成して、各産業業種別の省エネや各家電の省エネを実現したとき(省エネ発展シナリオ)にどれくらいのピーク負荷低減につながるかを予測したところ、ピークである夕方の電力を約25%削減できることが分かった。特に夕方のピークを構成する照明やTVの省エネが重要である。

(6) IT 利用・エネルギー消費データ収集メカニズム

国内のエネルギー消費データを収集・集約し、また統計化したデータを公表するにはITインフラを整備することが欠かせない。そのために、本プロジェクトではまずSREDAのウェブサイトのメインフレームを構築した。

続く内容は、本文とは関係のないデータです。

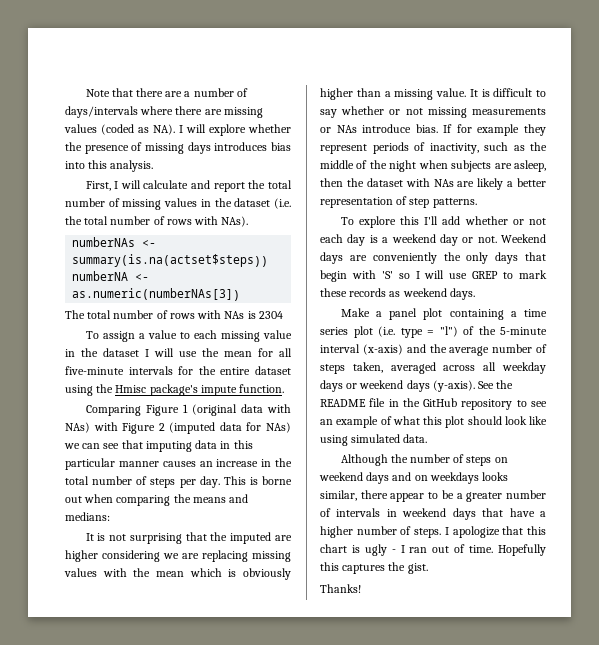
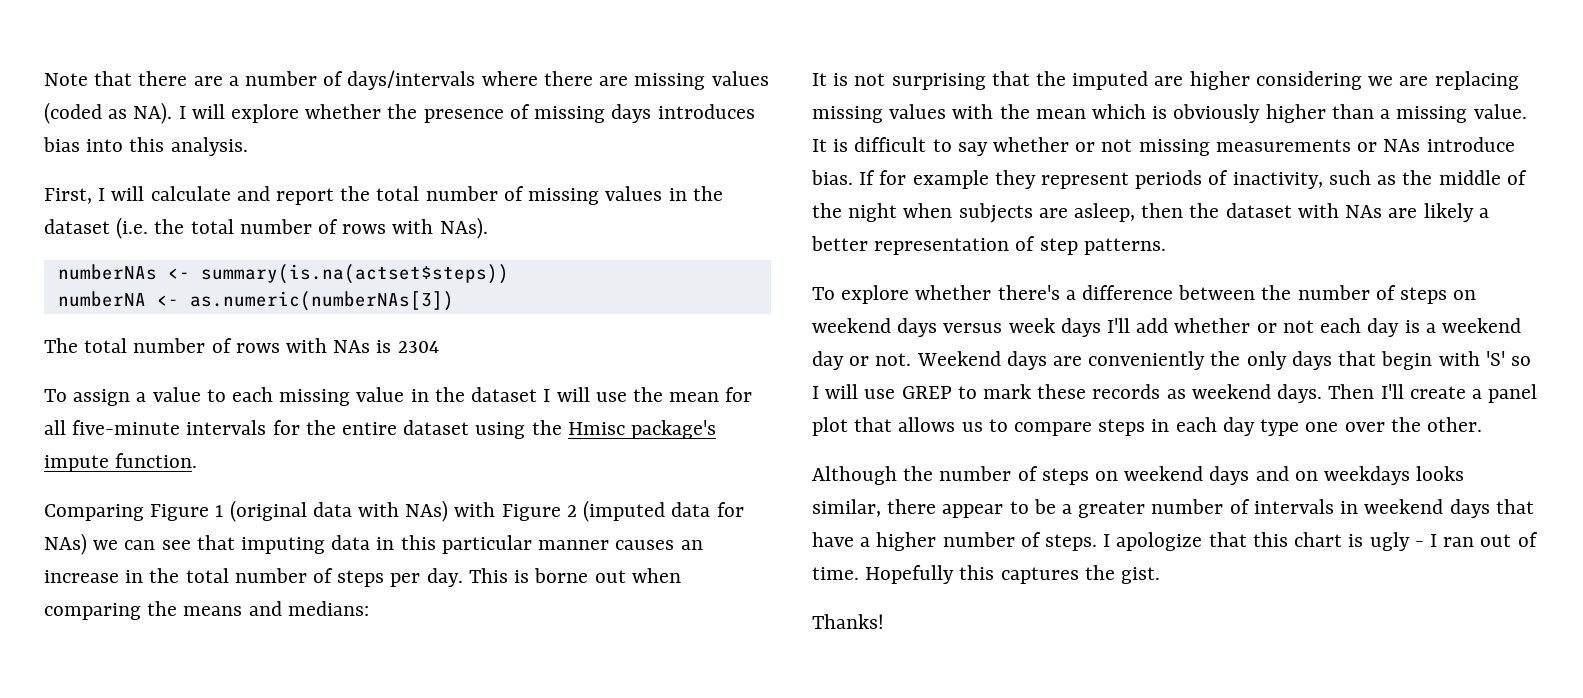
[399,216,419,225] this -> [915,285,1477,304] [812,318,1101,337] whether there's a difference between the number of steps on weekend days versus week days
[340,308,547,320] [320,326,547,338] [320,344,547,356] [320,362,546,374] [320,380,514,392] [320,398,547,410] [320,416,547,428] [320,434,428,446] // Make a panel plot containing a time series plot (i.e. type = "l") of the 5-minute interval (x-axis) and the average number of steps taken, averaged across all weekday days or weekend days (y-axis). See the README file in the GitHub repository to see an example of what this plot should look like using simulated data. -> [1328,384,1538,403] [812,417,1482,436] Then I'll create a panel plot that allows us to compare steps in each day type one over the other.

次に、このウェブサイトとリンクさせて「エネルギー消費定期報告システム」のプロトタイプを開発した。このシステムを用いて、エネルギー管理制度における「大口エネルギー消費者」がエネルギー消費量や省エネ実施状況をSREDAに報告し、SREDAが分析・統計化した後にシステム上で公開するものである。

昨今、ビッグデータの活用が試みられているが、全国の事業者や家庭のエネルギー消費や省エネ実施例、人々のエネルギーに関係する意識や行動等の膨大なデータの活用を将来的な課題と捉え、IT利用を推進すべきである。

2.8 経済財務分析

(1) 省エネ制度の経済効果

前述の目標シナリオは、BAUケースに対してエネルギー需要を2030年に20%削減するものである。この場合、試算では2015年からの新規電源(開発)を約 2.9%削減することができる。(図 2-7 参照)結果的に、割高な燃料輸入を減らすことで2015年から2030年にかけて BDT2.3 兆(年平均 BDT 1,350 億)の燃料費削減となる。これは国家予算の6%、GDPの1%に当たる。